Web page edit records
==================================================
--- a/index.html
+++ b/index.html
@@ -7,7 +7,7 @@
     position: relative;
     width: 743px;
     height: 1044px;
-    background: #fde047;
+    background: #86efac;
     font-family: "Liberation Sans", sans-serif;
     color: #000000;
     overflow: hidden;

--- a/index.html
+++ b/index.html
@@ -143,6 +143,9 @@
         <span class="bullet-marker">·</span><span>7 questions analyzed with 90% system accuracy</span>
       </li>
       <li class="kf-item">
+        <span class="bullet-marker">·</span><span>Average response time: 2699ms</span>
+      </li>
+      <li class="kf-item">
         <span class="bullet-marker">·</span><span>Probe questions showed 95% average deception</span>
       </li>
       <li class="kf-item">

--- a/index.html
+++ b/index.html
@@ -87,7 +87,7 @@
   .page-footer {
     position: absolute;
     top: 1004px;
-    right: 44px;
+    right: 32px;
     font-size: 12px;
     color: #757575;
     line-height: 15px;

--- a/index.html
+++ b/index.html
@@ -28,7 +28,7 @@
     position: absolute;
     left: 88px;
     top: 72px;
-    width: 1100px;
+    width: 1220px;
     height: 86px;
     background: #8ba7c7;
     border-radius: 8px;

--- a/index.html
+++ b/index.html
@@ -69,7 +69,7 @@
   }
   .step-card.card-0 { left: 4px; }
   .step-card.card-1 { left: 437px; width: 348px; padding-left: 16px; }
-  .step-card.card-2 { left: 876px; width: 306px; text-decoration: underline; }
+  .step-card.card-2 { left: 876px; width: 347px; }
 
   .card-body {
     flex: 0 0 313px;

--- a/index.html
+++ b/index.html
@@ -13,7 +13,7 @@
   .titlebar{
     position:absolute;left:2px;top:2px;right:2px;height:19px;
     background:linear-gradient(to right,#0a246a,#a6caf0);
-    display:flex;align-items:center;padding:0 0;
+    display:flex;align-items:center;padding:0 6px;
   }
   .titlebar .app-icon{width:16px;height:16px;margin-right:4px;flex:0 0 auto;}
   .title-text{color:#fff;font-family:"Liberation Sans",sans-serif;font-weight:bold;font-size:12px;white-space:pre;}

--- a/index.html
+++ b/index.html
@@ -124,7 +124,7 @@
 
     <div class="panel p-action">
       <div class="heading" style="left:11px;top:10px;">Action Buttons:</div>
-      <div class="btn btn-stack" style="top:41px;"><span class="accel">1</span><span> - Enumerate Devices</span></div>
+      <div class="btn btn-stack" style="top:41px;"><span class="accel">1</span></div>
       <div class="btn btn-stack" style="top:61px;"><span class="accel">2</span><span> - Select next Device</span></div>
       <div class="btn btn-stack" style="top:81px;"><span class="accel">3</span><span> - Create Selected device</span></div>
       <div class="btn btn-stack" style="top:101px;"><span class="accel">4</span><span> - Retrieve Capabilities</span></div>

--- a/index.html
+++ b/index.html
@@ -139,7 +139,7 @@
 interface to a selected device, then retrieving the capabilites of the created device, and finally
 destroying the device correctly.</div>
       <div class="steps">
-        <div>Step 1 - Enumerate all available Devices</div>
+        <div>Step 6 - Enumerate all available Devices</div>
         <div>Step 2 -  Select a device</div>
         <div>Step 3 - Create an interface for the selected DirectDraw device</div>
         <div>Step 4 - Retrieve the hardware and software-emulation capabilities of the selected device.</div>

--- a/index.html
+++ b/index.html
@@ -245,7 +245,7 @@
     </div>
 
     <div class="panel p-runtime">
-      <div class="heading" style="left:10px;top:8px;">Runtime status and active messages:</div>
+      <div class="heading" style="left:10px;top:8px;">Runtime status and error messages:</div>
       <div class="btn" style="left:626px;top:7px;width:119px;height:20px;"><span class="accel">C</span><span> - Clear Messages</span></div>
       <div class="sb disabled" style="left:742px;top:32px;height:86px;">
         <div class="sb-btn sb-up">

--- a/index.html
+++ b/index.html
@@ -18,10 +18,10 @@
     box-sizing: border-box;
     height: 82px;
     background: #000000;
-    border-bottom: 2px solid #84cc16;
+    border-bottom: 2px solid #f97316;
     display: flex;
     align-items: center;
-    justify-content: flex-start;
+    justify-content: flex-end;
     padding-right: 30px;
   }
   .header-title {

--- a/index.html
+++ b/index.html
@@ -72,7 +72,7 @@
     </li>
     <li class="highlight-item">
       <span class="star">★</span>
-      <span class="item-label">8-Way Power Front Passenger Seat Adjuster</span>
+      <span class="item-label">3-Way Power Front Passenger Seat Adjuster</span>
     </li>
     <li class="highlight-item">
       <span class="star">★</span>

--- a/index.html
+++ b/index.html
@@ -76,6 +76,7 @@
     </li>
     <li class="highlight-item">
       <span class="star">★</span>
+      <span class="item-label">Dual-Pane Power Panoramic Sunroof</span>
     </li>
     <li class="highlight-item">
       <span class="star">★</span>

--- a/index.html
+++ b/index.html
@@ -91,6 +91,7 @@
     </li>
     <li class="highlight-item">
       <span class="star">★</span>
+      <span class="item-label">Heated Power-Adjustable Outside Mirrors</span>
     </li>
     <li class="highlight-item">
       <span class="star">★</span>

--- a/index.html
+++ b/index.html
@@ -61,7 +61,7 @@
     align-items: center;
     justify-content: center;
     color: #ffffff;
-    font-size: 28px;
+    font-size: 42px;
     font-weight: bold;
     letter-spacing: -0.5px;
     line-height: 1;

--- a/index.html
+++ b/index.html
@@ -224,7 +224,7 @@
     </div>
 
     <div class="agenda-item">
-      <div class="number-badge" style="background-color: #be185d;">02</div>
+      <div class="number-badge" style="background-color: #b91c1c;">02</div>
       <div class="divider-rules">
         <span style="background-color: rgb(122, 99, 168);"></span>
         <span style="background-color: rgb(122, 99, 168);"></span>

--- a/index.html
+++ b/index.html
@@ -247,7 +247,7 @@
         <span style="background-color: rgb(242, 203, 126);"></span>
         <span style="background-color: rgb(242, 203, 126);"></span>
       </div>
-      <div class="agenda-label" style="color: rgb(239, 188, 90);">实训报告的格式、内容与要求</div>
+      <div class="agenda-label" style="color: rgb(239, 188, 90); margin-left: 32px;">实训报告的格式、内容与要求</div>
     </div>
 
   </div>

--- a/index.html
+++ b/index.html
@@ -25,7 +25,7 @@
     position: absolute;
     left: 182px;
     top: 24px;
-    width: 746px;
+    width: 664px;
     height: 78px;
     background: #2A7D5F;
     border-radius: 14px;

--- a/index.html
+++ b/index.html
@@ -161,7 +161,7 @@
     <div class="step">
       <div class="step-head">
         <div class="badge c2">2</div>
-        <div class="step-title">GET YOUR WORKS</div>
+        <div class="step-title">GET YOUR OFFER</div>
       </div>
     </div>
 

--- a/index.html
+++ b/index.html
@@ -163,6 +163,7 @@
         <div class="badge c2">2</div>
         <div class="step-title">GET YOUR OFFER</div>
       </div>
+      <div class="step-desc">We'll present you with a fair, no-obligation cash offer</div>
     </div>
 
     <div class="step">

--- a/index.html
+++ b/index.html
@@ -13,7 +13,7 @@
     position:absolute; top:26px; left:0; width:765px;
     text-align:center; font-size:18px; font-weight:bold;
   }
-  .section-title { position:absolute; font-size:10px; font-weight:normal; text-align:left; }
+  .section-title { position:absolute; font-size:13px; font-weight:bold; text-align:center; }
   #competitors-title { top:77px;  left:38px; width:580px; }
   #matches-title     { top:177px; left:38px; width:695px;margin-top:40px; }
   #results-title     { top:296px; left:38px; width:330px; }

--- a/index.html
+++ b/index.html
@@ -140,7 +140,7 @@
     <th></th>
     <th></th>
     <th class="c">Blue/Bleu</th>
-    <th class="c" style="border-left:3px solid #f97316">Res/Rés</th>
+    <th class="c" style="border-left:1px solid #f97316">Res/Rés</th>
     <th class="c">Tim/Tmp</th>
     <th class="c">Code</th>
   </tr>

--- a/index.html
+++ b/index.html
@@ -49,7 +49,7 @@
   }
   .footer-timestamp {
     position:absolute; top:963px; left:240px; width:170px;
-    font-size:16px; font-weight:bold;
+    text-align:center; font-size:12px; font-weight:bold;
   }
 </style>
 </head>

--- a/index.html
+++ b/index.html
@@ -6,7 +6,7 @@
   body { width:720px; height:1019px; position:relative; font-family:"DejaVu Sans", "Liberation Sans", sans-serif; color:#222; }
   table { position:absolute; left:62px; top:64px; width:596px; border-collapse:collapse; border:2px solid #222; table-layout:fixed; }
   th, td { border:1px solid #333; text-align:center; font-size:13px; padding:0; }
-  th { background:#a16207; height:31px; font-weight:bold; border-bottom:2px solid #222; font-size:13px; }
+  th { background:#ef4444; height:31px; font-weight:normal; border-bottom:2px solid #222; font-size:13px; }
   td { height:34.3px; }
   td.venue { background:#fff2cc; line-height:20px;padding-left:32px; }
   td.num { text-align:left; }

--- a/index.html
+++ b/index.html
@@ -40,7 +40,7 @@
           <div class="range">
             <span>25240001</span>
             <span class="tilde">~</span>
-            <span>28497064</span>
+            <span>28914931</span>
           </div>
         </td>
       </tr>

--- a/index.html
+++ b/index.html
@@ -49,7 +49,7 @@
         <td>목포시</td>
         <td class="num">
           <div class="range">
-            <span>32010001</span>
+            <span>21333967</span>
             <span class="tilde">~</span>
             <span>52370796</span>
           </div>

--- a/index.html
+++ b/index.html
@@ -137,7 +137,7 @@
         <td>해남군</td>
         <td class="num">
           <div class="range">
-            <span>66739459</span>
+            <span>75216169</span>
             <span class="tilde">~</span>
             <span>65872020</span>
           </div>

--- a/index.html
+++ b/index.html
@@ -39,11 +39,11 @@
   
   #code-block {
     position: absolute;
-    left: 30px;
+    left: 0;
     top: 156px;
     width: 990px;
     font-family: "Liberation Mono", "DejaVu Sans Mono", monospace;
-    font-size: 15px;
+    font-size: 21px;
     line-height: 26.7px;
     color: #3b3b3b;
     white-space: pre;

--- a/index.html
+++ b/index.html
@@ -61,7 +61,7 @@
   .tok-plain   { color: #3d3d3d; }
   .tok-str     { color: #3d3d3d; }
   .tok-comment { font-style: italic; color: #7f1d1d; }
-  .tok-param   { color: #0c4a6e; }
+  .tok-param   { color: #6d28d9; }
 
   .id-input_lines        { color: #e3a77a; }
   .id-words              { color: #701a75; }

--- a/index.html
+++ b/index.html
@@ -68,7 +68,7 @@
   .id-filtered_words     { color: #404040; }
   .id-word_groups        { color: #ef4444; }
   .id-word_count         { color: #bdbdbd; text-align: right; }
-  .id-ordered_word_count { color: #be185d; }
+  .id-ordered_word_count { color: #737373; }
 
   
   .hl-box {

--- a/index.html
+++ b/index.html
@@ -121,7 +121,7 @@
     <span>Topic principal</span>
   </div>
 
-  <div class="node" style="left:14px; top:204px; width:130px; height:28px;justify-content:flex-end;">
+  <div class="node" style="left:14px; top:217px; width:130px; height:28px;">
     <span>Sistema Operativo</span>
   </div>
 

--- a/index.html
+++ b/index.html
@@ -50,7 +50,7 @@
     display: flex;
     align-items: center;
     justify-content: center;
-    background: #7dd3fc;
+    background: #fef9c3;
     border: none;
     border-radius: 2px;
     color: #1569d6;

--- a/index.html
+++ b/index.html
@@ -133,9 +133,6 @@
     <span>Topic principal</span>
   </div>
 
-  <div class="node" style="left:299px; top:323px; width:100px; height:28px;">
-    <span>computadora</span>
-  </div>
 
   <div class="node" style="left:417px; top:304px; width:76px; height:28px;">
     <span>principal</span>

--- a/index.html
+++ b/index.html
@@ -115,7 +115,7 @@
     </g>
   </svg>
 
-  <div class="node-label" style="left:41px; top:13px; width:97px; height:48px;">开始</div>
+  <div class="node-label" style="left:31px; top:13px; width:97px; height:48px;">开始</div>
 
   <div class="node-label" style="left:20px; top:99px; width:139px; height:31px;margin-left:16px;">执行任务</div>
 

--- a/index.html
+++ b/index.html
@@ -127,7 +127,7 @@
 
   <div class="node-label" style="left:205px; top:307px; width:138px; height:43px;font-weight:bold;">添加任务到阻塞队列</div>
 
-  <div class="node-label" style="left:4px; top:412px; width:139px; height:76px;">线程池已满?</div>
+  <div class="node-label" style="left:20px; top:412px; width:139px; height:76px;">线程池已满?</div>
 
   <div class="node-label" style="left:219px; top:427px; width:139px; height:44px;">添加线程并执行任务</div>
==================================================
Read each line of the data and count the ones that include "marker", answering with the number alone.

■ Task output ■
3